Geçen Bayramda, bir mezarlık ziyaretinde aile fertleri olarak ellerimizi kaldırdık içimizden uzun uzun dua ediyoruz. O sırada yanımızda bulunan Hacı Kardeşim birden sesli bir şekilde kısaca şöyle dua etti: “Allah zavallılara yardım etsin.”
Hepimiz duyduk bu duayı ve “amin” dedik.
Birden “kafamda şimşekler çaktı” derler ya, şunları düşünmeme vesile oldu, o kısa dua.

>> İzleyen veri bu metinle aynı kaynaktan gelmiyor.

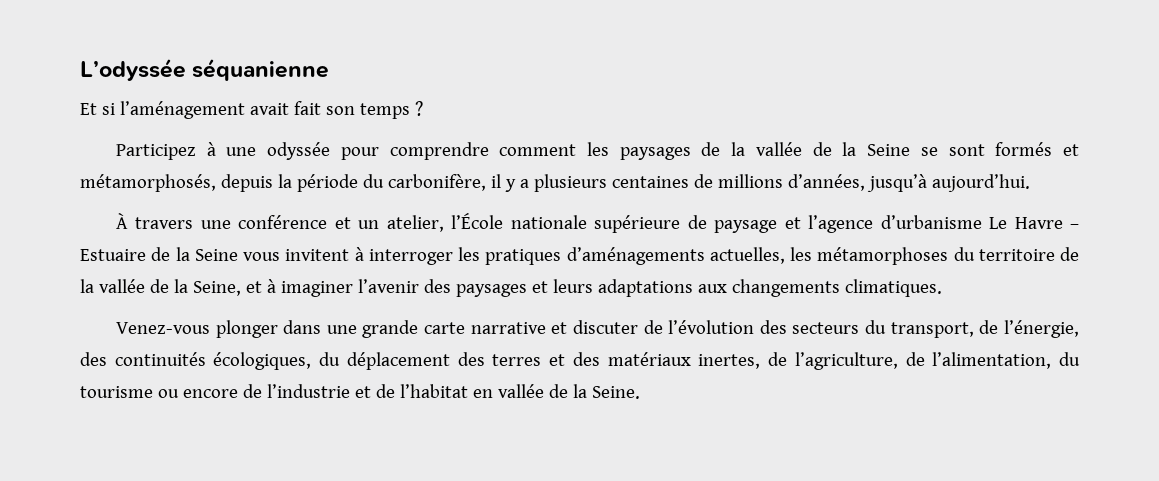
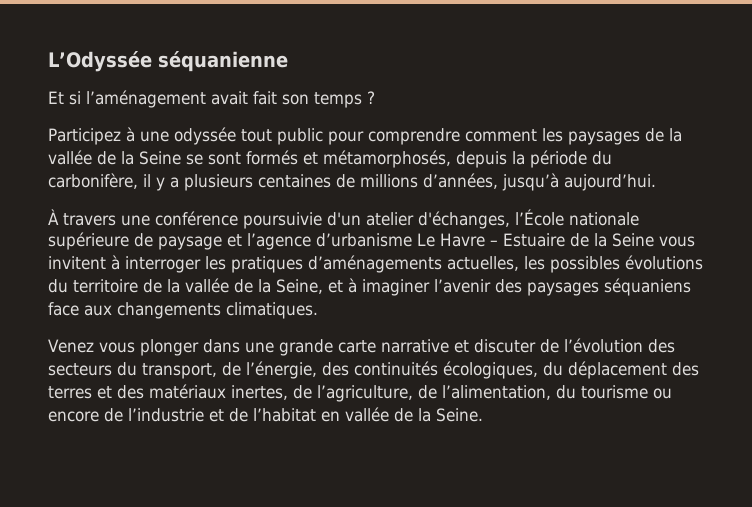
[80,58,186,81] L’odyssée -> [48,51,152,72] L’Odyssée
(331, 151) none -> [241,128,323,145] tout public
[334,215,444,232] et un atelier, -> [243,211,510,229] poursuivie d'un atelier d'échanges,
[817,247,949,265] métamorphoses -> [550,255,703,273] possibles évolutions
[531,279,693,297] et leurs adaptations -> [604,278,691,296] [48,302,79,316] séquaniens face
[115,322,210,334] Venez-vous -> [48,339,135,353] Venez vous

Esasında çok güzel ve özlü bir dua bu.
Zavallılar denildiğinde de yalnız fakir, gariban ve güçsüz insanlar anlaşılmasın. Çok geniş düşünüldüğünde, Dünyada herkes ve her şey zavallıdır.
Çünkü “zavallı” demek, zevalli yani sonu olan, fani olan ve geçici olan demektir. Bu mana itibariyle Dünyada olan her şey zavallıdır, çünkü sonludur. Hatta Dünya’nın kendisi de zavallıdır. Çünkü sonunda kıyamet günü o da yok olacaktır.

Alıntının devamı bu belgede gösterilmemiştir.